**Work task**
Write out every record exactly as it appears. Skip the pictures.

[Opening Exercise data section]

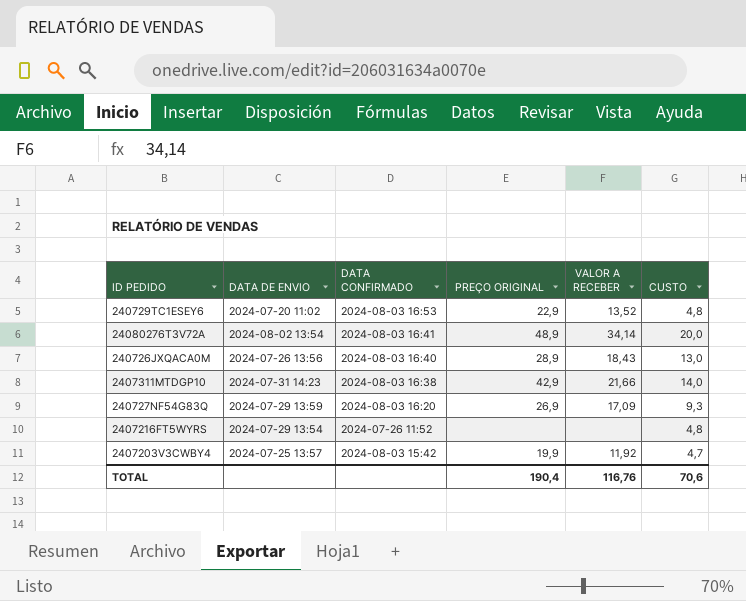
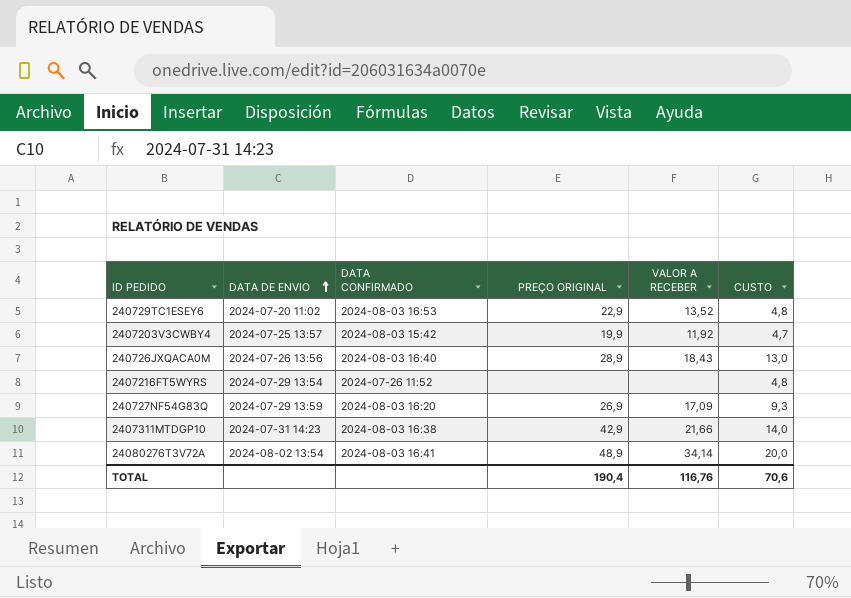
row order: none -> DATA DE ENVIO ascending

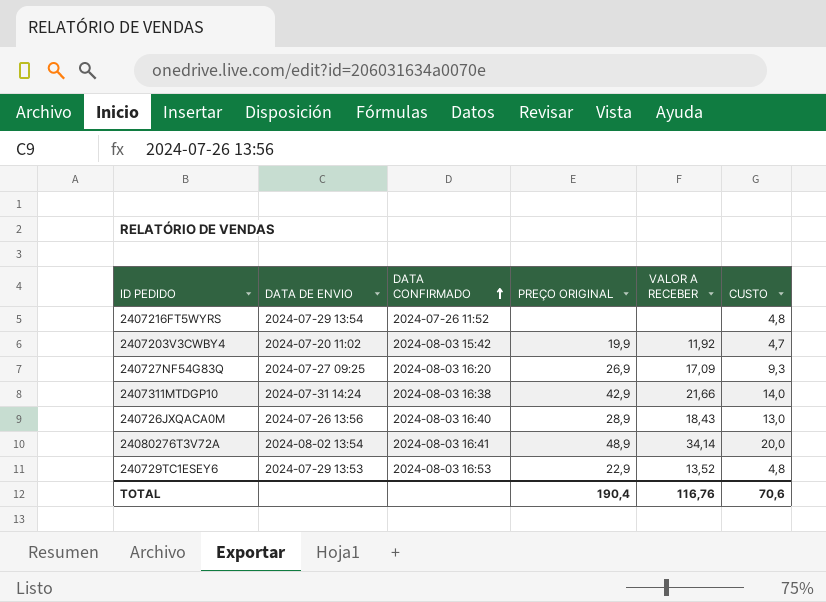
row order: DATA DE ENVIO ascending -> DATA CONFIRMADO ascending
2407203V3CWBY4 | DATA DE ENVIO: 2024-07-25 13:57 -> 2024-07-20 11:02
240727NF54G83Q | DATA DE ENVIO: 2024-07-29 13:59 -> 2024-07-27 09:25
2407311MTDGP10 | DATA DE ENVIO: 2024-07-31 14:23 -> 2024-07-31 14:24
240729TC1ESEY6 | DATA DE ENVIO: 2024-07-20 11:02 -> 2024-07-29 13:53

[Closing Exercise data section]

**Output for this task**
row order: none -> DATA DE ENVIO ascending

row order: DATA DE ENVIO ascending -> DATA CONFIRMADO ascending
2407203V3CWBY4 | DATA DE ENVIO: 2024-07-25 13:57 -> 2024-07-20 11:02
240727NF54G83Q | DATA DE ENVIO: 2024-07-29 13:59 -> 2024-07-27 09:25
2407311MTDGP10 | DATA DE ENVIO: 2024-07-31 14:23 -> 2024-07-31 14:24
240729TC1ESEY6 | DATA DE ENVIO: 2024-07-20 11:02 -> 2024-07-29 13:53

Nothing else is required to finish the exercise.